Since romance scams are “intensely personal,” the FBI said, victims often wait too long to report them out of embarrassment or misplaced affection.
In a survey of the problem, the online news website Pew Stateline reported Thursday on the case of Jeanne Aikens, a widowed Boston Children’s Hospital nursing manager in her late 60s.
Ms. Aikens, who had cared for her husband through Parkinson’s disease, gave more than $200,000 to a man named “Logan” in several wire transfers after she met him on a dating website in 2018.
“I wasn’t worried about the funds because he always said he would pay it back. He always agreed,” Ms. Aikens told Pew in an interview.
“He asked me to send him a spreadsheet with an accounting of all of the funds. What was I to worry about? I sent him a spreadsheet.”
While “Logan” claimed to be short on money while traveling in the United Kingdom, Ms.
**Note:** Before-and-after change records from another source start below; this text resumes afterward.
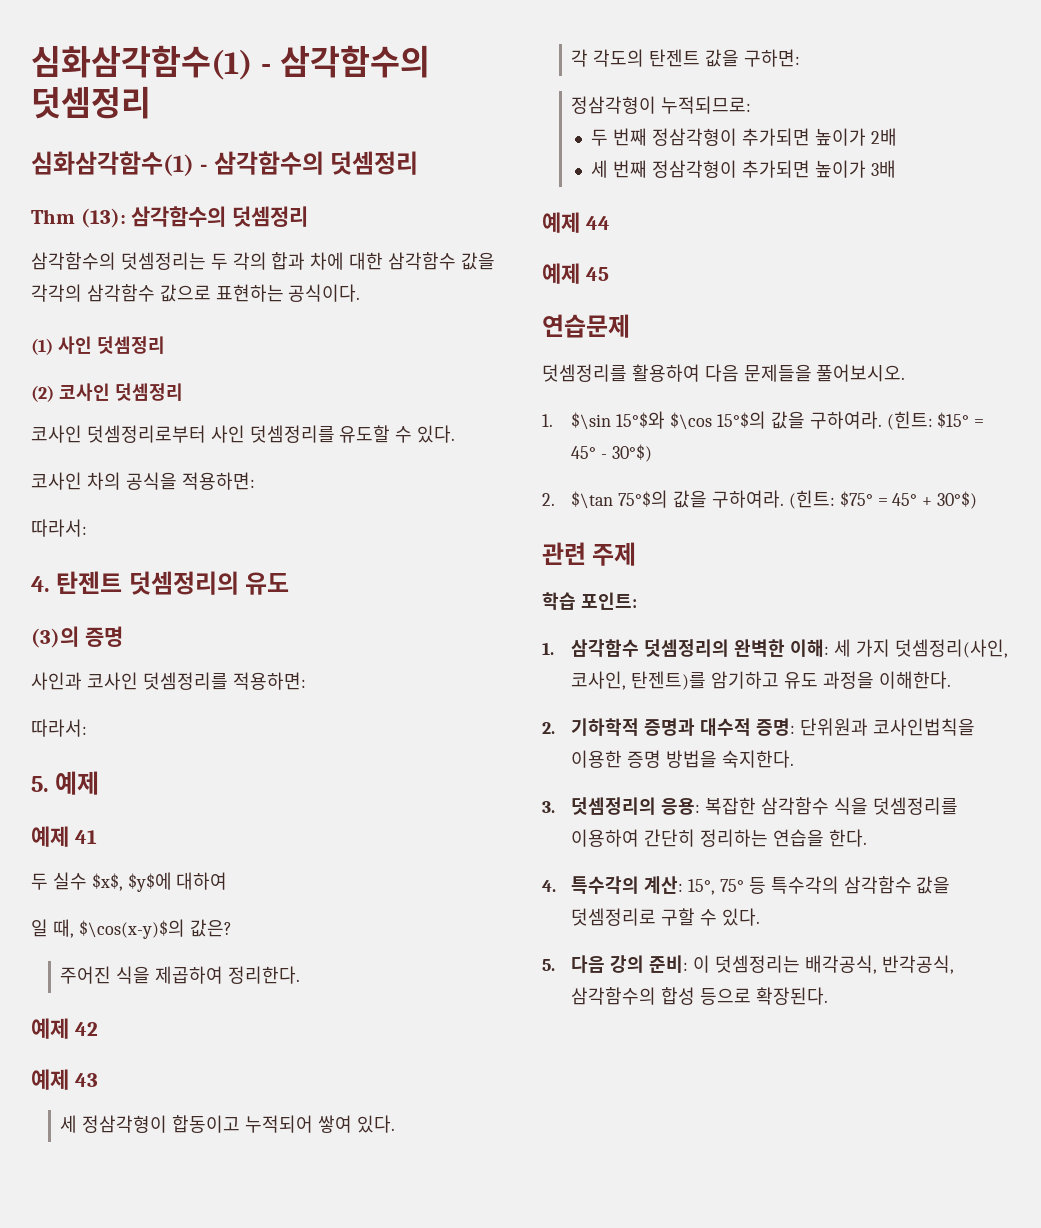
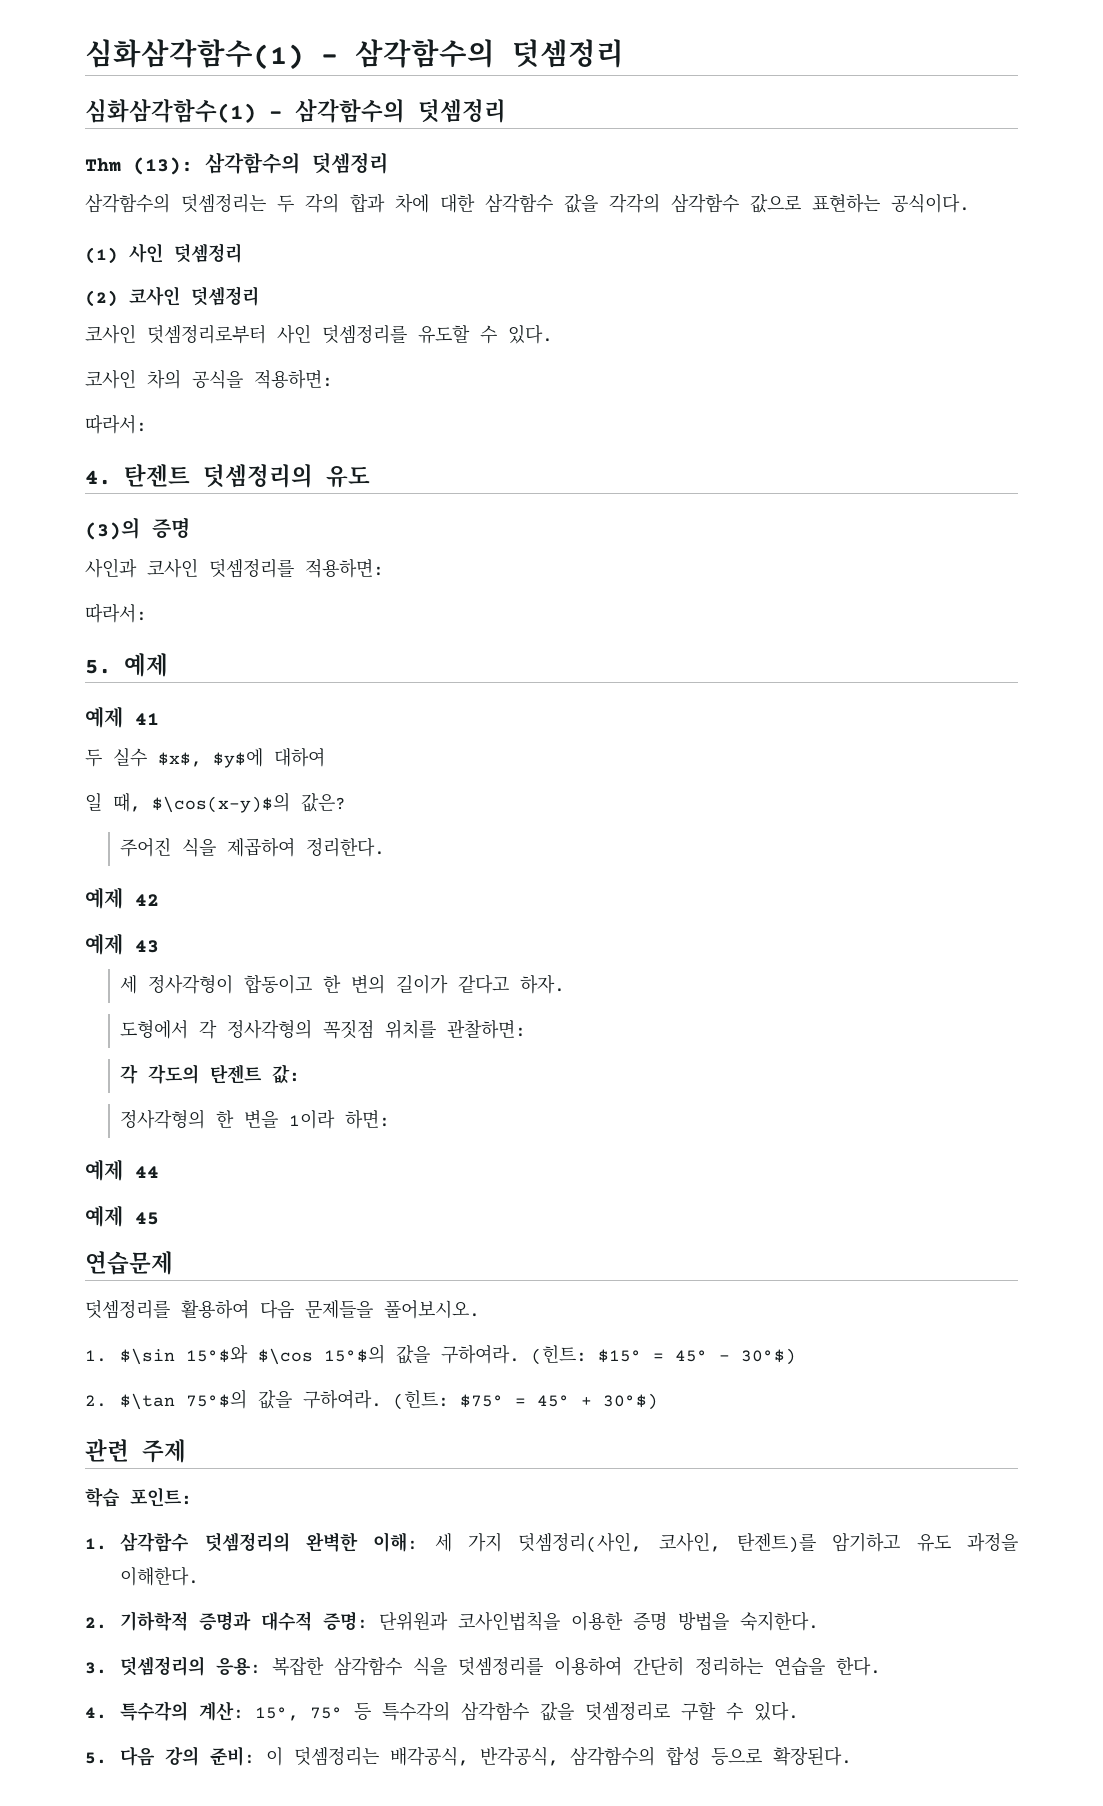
- 세 정삼각형이 합동이고 누적되어 쌓여 있다.
- 각 각도의 탄젠트 값을 구하면:
- 정삼각형이 누적되므로:
- 두 번째 정삼각형이 추가되면 높이가 2배
- 세 번째 정삼각형이 추가되면 높이가 3배
+ 세 정사각형이 합동이고 한 변의 길이가 같다고 하자.
+ 도형에서 각 정사각형의 꼭짓점 위치를 관찰하면:
+ 각 각도의 탄젠트 값:
+ 정사각형의 한 변을 1이라 하면:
Aikens ignored worried family members and bankers who questioned the transfers.
Targeting men, too
Women aren’t the only target of online romance fraud.
In Michigan, the Traverse City Record-Eagle reported Monday that a 63-year-old Garfield Township man lost $100,000 to a woman he met on social media after she claimed her disposable income was tied up with family in London.
The man met her once in person before reporting to police that she stole money out of his escrow account, the newspaper reported.
In a more colorful episode, the U.S. attorney’s office in the District of Utah reported last week that a 34-year-old Utah man was sentenced to 63 months in prison after posing as an American military general to swindle $8.4 million out of more than 350 divorced women.
Jeffersonking Anyanwu, a resident of the town of Orem, pleaded guilty to conspiracy to commit money laundering after creating a series of fake online profiles in which he posed as a 55- to 65-year-old military man.
The Better Business Bureau reported in February that some scammers pose as older “sugar mommas” who offer to pay young men’s bills for them. Others pose as “sugar daddies” for young women.
In all romance scams, the fraudsters get access to a target’s personal information and use it to drain their victims’ finances. The shift to more online dating during pandemic-induced shutdowns made the problem worse. Those new to the web and the online dating scene were particularly vulnerable.
“With COVID-19 restrictions limiting physical interactions with others, many have turned to online dating and social media over the past two years to find love and meet new people,” the BBB said in a Feb. 11 alert.
“Unfortunately, these platforms have not only made it easier than ever to meet new people and find dates, but have also made it easier to be scammed as well,” the alert added.
U.S. officials have tried in vain to slow the scams.
The New York State Assembly passed a bill this month to have banks warn consumers of possible scams when they set up electronic fund transfers from their accounts to other individuals.
Still, experts say Americans can more easily avoid the schemes by restricting online interactions.
The FBI said people should never send money electronically, reveal credit or banking information, or give their Social Security numbers to acquaintances they have dealt with only virtually. They should also limit what they share, ask lots of questions and research the person’s profile online.
Correction: Due to an editing error, a previous version of this story had the incorrect timeline when Pew Stateline published its report.